The Cat in The Hat may be the most iconic of Dr. Seuss' characters, aside from, of course, the Grinch. In 1971, DePatie-Freleng took over the license to produce cartoon specials based on Seuss' books, and Cat, it happens, was their first project. Chuck Jones and his staff, including director Hawley Pratt and musical director Dean Elliott, came over from MGM, where they'd produced the first two Seuss specials for CBS, How The Grinch Stole Christmas & Horton Hears a Who!, the latter of which had previously been adapted by Warner Bros. as a short several years earlier.

Humorist Allan Sherman voiced the Cat and also narrated, with Daws Butler lending his voice to the fish. Pamelyn Ferdin (Curiosity Shop) was the voice of Sally, one of the two children. Something got lost in the translation when Mike Myers ("Austin Powers") adapted the story into a feature film some years later and essayed the title role himself in a live-action film.

Universal, by virtue of acquiring the license for live action adaptations of Grinch and the Cat, holds the rights to this classic:

The cartoon hasn't been seen much in recent years, even after the movie was released, which speaks volumes about cablers' lack of interest.

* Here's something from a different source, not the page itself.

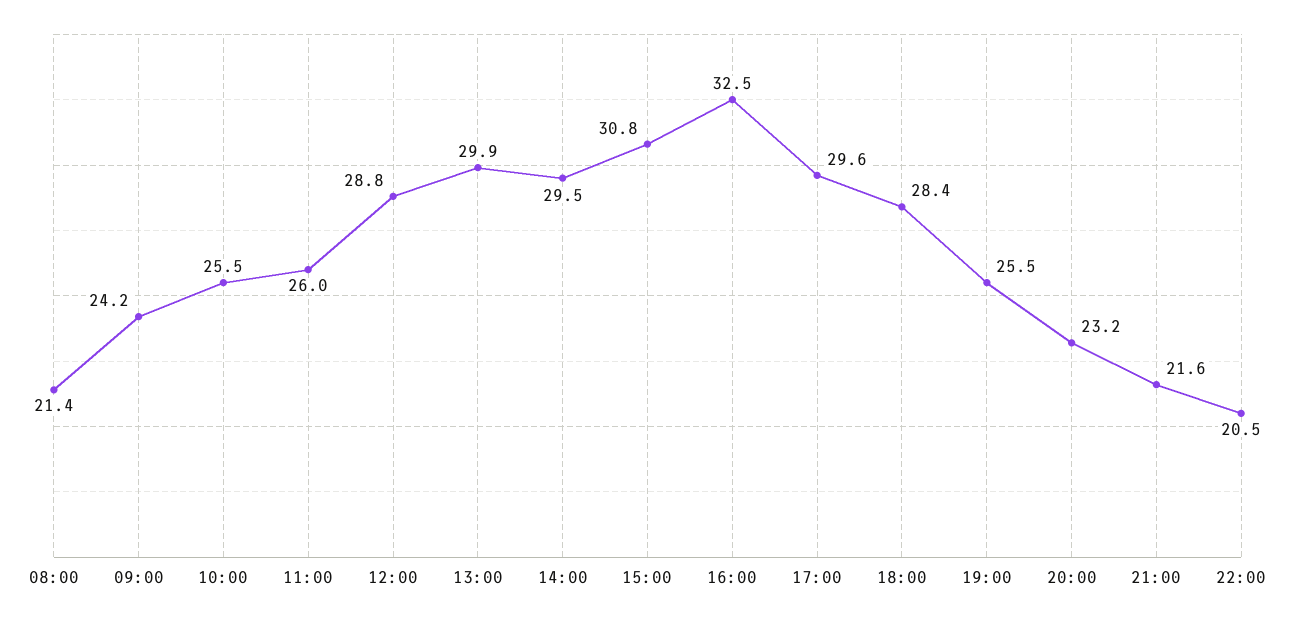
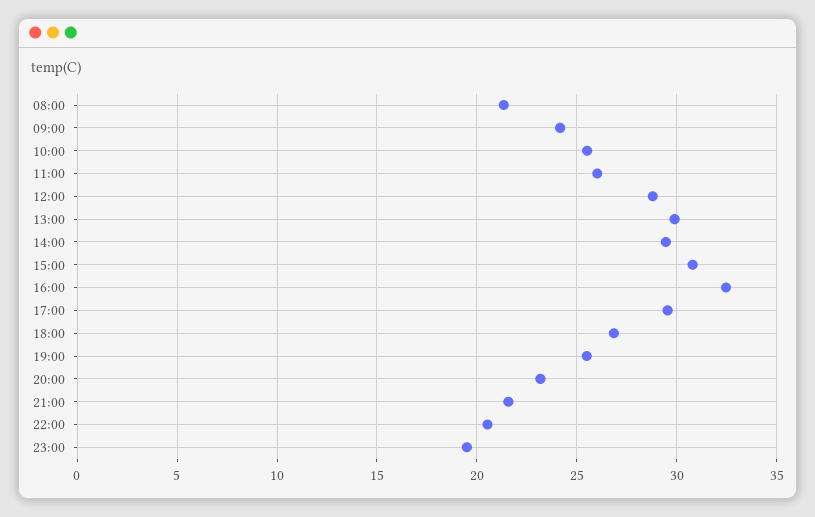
18:00: 28.4 -> 27
23:00: none -> 19.5

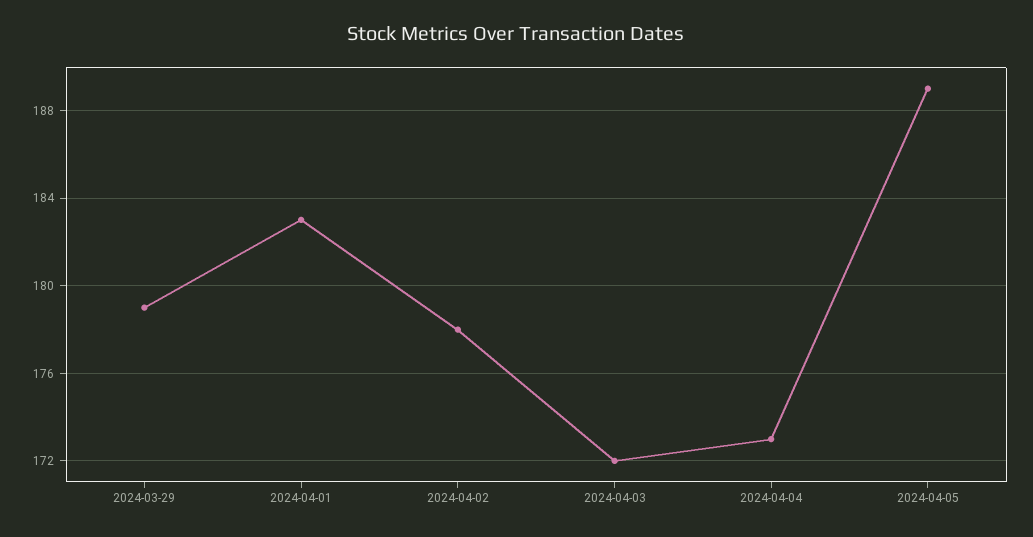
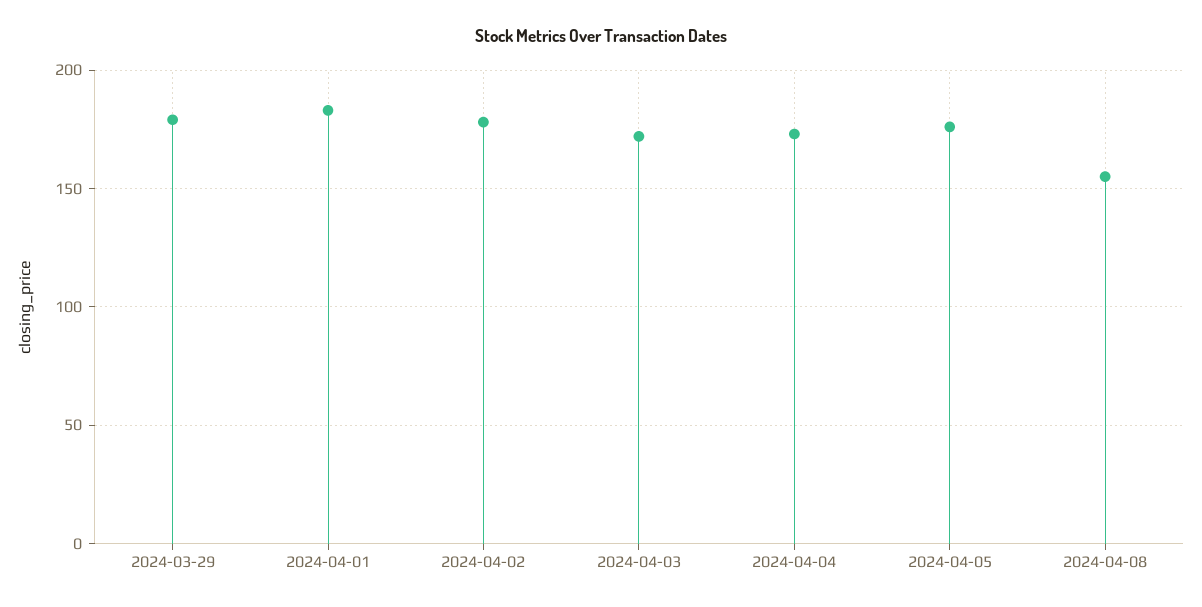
2024-04-05: 189 -> 175
2024-04-08: none -> 155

The Cat, of course, has since returned in a pair of daily children's shows, the current one airing on PBS and starring Martin Short (ex-SCTV, Saturday Night Live).

 Rating: A.


magicdog said...

I HATE the feature film, but fondly remember the orignal animated adaptation.

In fact, If you check out a reviewer called "Joey Tedesco" (who runs the "cartoonapalooza" review site), he just completed a list of 5 reasons why folks should avoid the Mike Myers film!

Myers for some reason is obsessed with the lowest grade toilet humor and has infected a beloved book and cartoon with it.


hobbyfan said...

I wasn't too fond of the movie, either when I saw it.

Myers is himself infected with the notion that toilet humor is essentially a hook that will draw for any comedy. This is not entirely true. He had to find a way to pad out the original story, but, unfortunately, he bombed.

And you wonder why he entertains the notion of a 4th Austin Powers movie?